Data listing
= Beginning of Section =

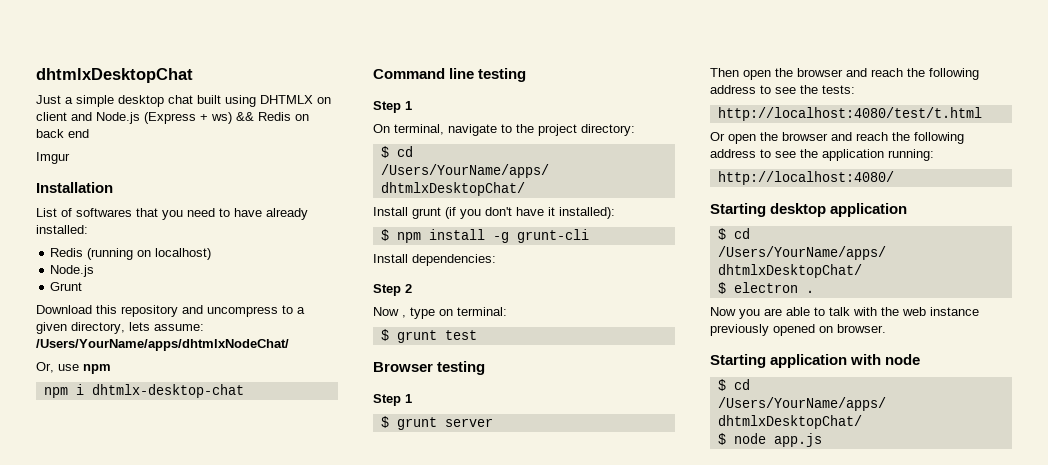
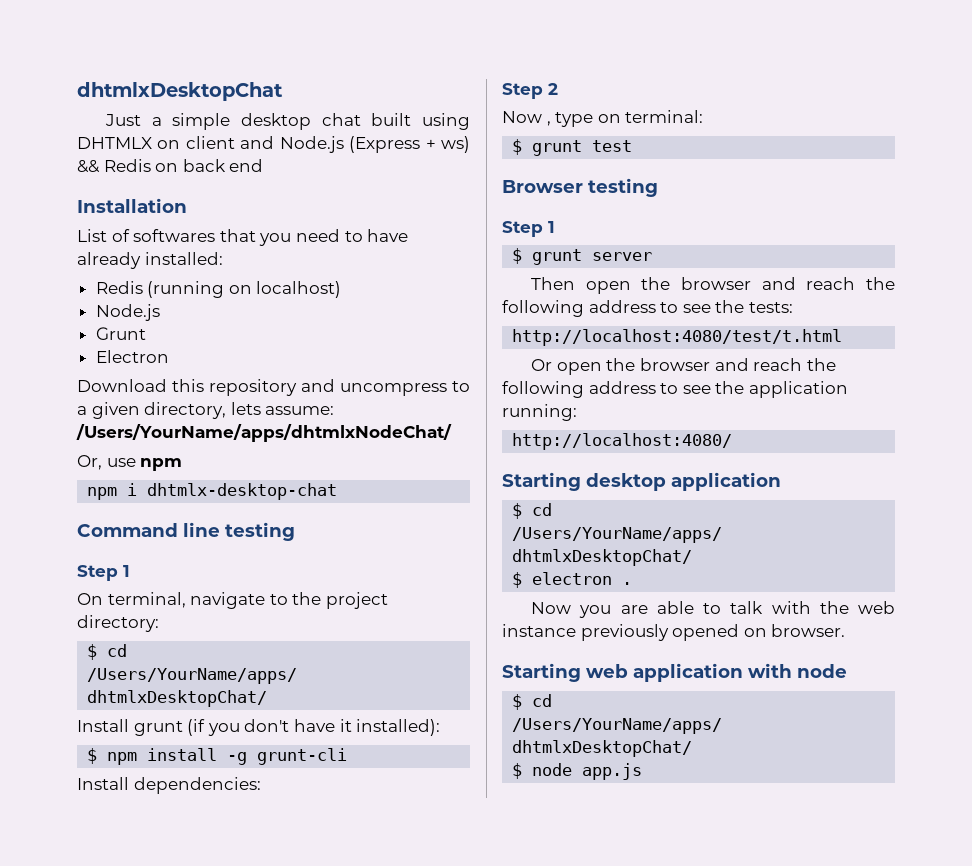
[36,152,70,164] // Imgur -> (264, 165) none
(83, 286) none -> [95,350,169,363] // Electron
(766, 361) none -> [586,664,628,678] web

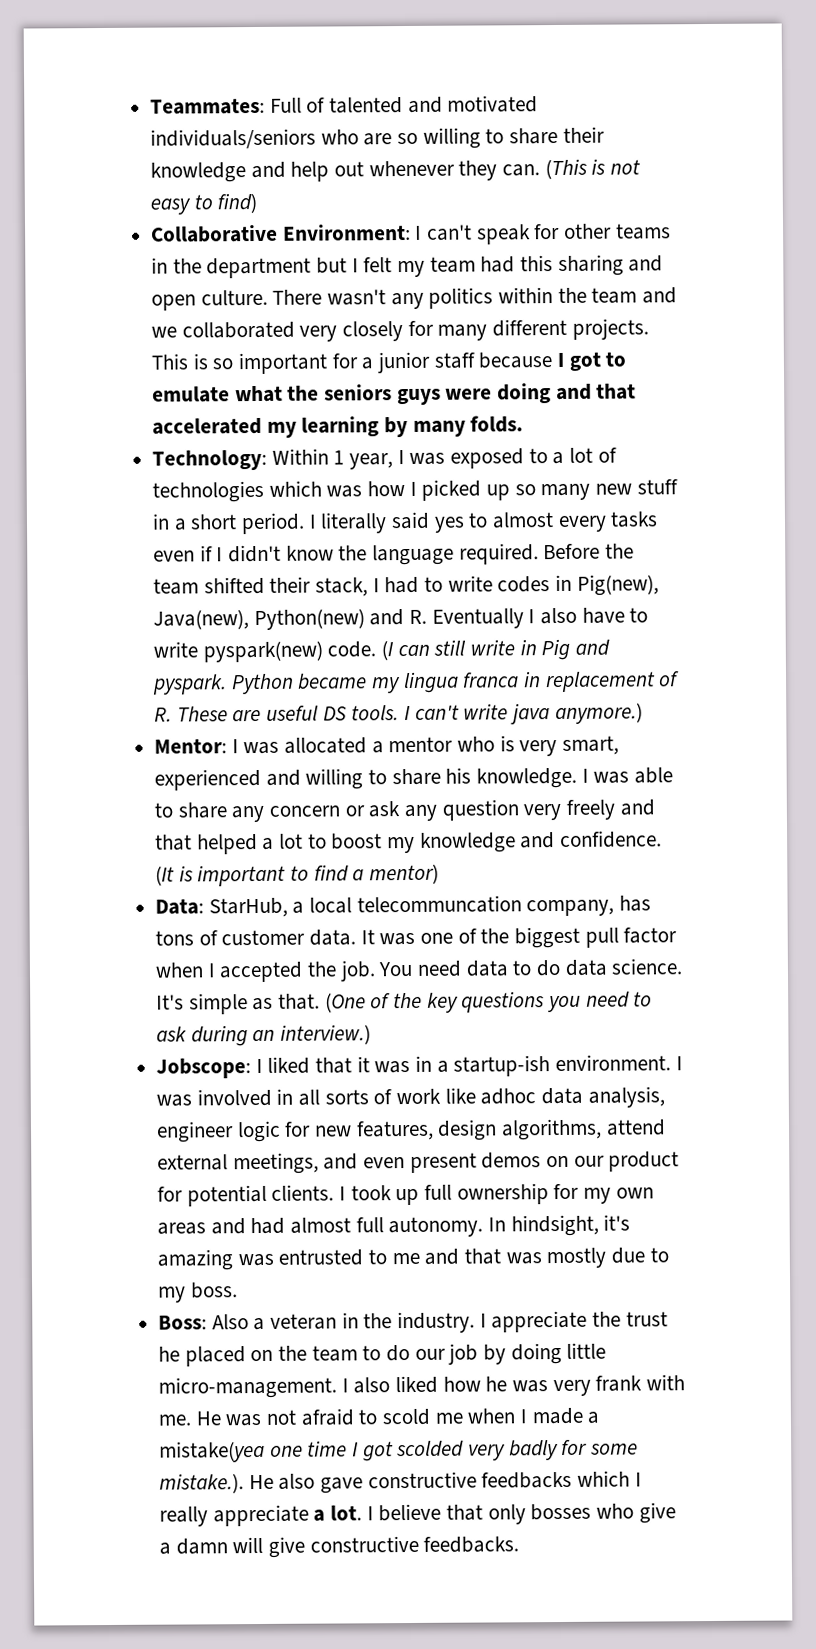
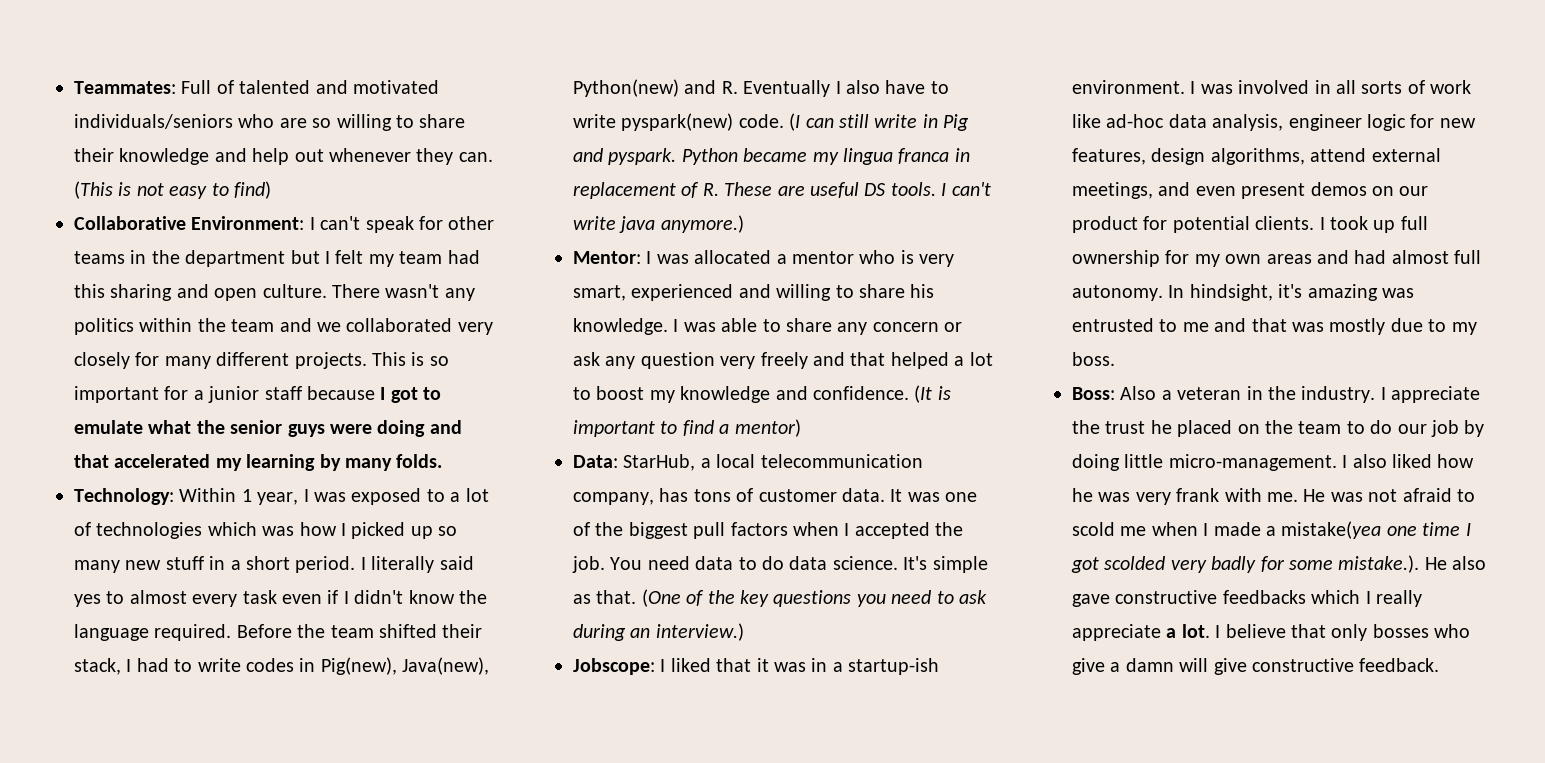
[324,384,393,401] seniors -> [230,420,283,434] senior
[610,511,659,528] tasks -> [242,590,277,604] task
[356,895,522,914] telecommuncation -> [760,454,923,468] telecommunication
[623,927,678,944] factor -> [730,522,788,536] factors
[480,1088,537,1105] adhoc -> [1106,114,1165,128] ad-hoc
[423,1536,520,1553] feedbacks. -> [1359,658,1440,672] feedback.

= End of Section =

What you will do
Write the records out again in full, exactly, and skip every picture.

Response
[36,152,70,164] // Imgur -> (264, 165) none
(83, 286) none -> [95,350,169,363] // Electron
(766, 361) none -> [586,664,628,678] web

[324,384,393,401] seniors -> [230,420,283,434] senior
[610,511,659,528] tasks -> [242,590,277,604] task
[356,895,522,914] telecommuncation -> [760,454,923,468] telecommunication
[623,927,678,944] factor -> [730,522,788,536] factors
[480,1088,537,1105] adhoc -> [1106,114,1165,128] ad-hoc
[423,1536,520,1553] feedbacks. -> [1359,658,1440,672] feedback.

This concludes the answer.